▸ WHAT IS NEEDED:
Write out, word for word, every line in the data below from the one containing "0 10px 22px rgba(120,100,70,0.13);" to the one containing "142px; height: 142px;", both of them included.

(SOURCE RECORDS Opens)

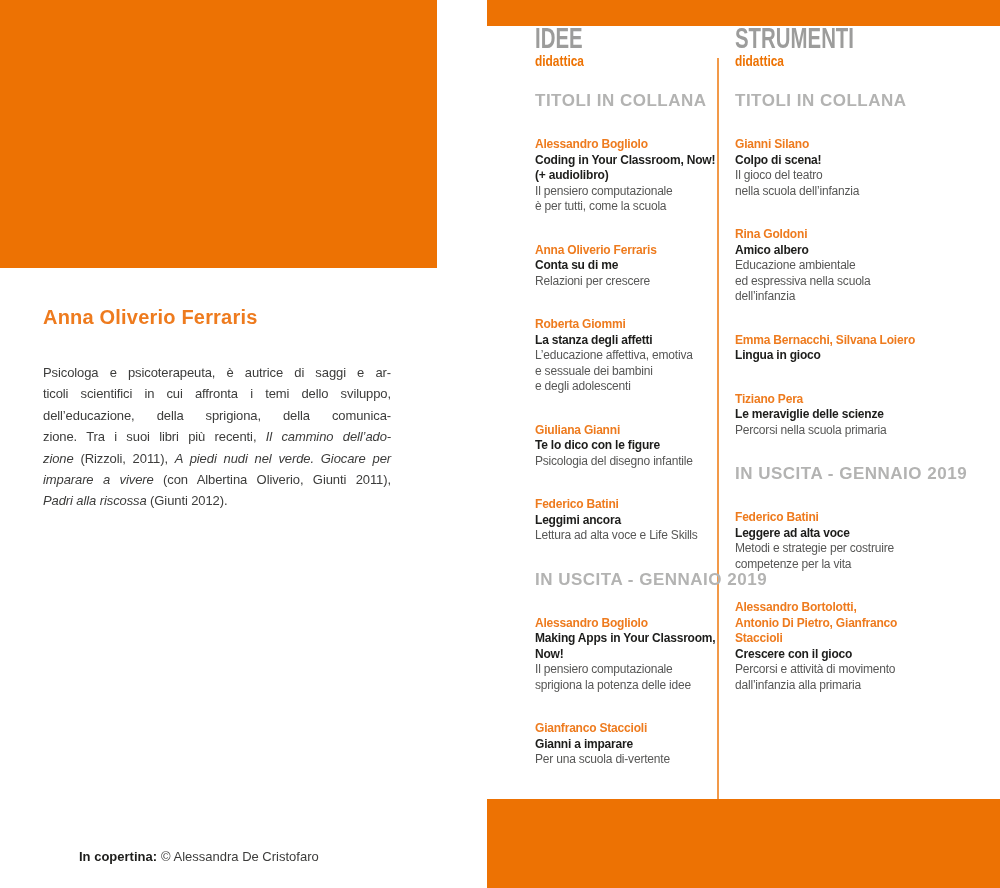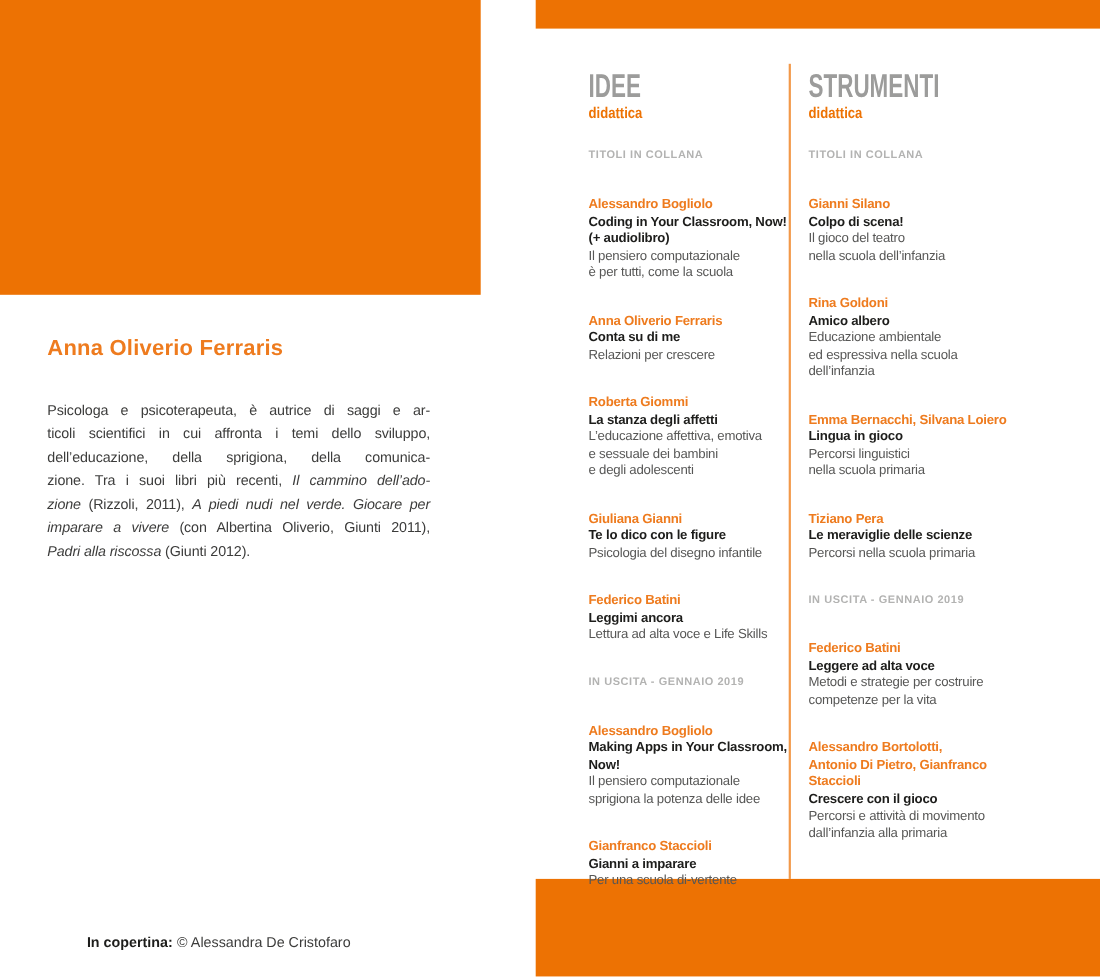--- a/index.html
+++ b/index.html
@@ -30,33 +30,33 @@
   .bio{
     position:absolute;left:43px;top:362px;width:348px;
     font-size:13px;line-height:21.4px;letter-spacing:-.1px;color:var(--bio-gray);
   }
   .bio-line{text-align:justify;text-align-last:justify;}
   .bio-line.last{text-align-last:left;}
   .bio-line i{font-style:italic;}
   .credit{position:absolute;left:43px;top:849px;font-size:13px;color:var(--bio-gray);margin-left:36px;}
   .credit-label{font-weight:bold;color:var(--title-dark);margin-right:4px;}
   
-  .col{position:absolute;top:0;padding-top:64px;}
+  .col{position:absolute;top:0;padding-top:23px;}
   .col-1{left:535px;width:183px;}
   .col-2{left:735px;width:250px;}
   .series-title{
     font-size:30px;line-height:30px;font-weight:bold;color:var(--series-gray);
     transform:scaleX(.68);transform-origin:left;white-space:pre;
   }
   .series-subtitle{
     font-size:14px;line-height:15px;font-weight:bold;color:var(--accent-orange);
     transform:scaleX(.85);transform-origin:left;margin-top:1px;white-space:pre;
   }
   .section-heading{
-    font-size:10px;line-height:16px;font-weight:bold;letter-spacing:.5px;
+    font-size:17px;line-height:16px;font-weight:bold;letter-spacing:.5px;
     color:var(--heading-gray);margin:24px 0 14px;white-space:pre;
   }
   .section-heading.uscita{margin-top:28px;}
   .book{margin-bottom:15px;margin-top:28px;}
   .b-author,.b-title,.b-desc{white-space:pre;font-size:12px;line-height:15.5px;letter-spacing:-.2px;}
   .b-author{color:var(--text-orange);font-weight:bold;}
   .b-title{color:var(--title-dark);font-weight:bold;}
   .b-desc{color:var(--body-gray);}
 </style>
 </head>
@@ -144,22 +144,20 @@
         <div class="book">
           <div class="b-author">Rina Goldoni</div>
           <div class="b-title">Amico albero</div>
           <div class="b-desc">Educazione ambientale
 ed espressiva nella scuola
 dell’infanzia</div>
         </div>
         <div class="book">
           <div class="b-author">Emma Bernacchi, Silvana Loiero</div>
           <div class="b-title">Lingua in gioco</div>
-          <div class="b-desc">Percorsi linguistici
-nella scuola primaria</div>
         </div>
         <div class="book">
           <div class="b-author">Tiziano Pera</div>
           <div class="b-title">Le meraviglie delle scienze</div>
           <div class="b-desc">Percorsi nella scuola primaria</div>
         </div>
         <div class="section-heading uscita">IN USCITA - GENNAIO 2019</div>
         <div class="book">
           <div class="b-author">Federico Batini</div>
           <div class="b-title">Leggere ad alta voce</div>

(SOURCE RECORDS Closes)
(SOURCE RECORDS Opens)

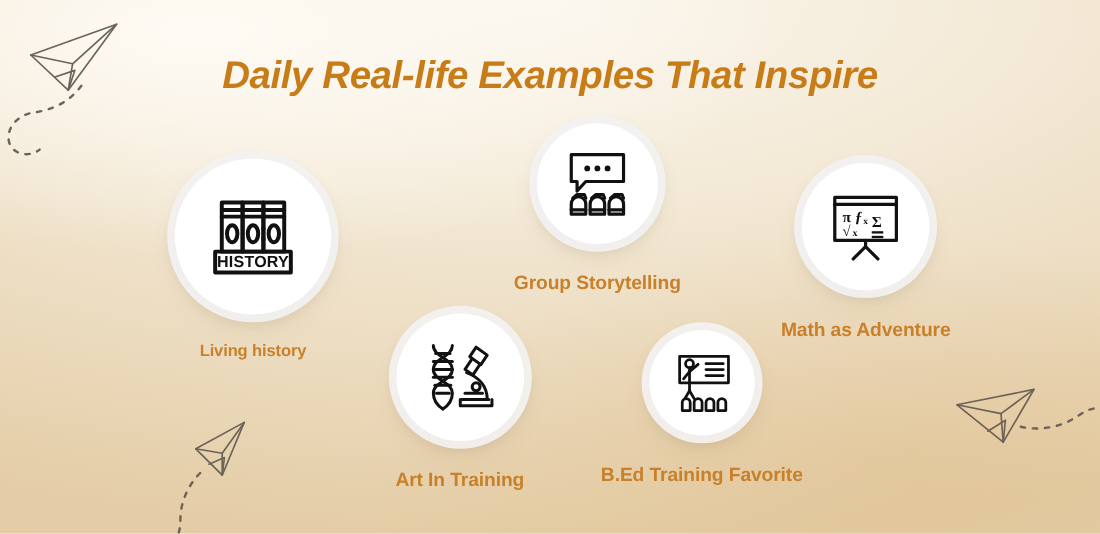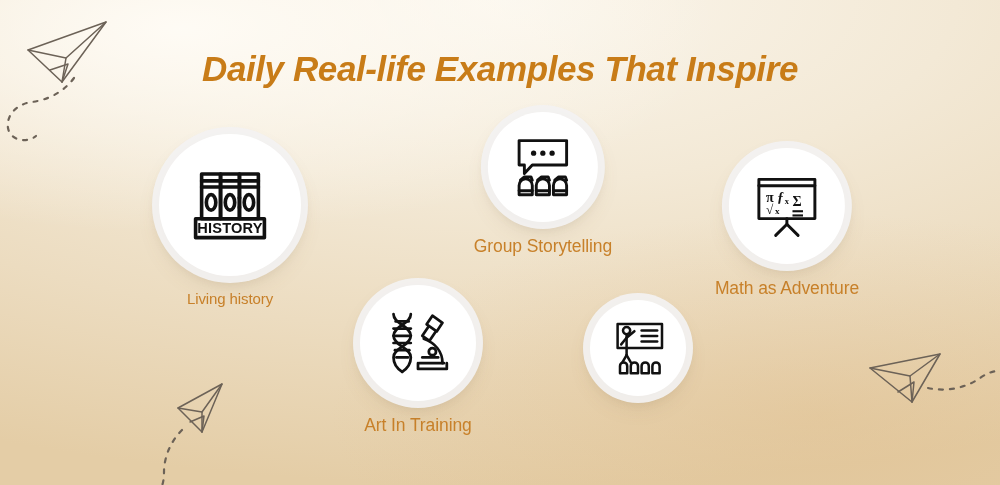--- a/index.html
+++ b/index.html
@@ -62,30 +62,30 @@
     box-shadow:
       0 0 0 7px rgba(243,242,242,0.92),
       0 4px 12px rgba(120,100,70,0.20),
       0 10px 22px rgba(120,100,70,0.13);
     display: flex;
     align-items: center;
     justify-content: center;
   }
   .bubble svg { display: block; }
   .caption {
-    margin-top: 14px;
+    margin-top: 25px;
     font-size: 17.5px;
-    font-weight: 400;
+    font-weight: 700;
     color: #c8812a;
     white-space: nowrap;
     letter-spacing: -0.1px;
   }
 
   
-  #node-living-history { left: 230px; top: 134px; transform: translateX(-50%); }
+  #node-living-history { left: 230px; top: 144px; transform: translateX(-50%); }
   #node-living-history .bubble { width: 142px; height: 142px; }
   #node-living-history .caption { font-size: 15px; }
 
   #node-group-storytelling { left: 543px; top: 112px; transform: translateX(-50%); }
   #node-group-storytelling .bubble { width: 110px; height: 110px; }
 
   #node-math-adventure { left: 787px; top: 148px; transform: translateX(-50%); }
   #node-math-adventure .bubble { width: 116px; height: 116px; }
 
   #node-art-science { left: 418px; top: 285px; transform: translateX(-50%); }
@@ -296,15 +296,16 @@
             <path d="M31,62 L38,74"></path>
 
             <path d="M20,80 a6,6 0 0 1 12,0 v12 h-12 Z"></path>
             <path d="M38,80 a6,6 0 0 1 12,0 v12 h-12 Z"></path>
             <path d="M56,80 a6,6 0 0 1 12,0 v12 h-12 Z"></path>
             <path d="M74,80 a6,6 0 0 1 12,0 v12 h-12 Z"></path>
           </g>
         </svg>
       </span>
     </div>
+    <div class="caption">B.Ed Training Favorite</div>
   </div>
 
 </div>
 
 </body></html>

(SOURCE RECORDS Closes)

▸ ANSWER SPACE:
       0 10px 22px rgba(120,100,70,0.13);
     display: flex;
     align-items: center;
     justify-content: center;
   }
   .bubble svg { display: block; }
   .caption {
-    margin-top: 14px;
+    margin-top: 25px;
     font-size: 17.5px;
-    font-weight: 400;
+    font-weight: 700;
     color: #c8812a;
     white-space: nowrap;
     letter-spacing: -0.1px;
   }
 
   
-  #node-living-history { left: 230px; top: 134px; transform: translateX(-50%); }
+  #node-living-history { left: 230px; top: 144px; transform: translateX(-50%); }
   #node-living-history .bubble { width: 142px; height: 142px; }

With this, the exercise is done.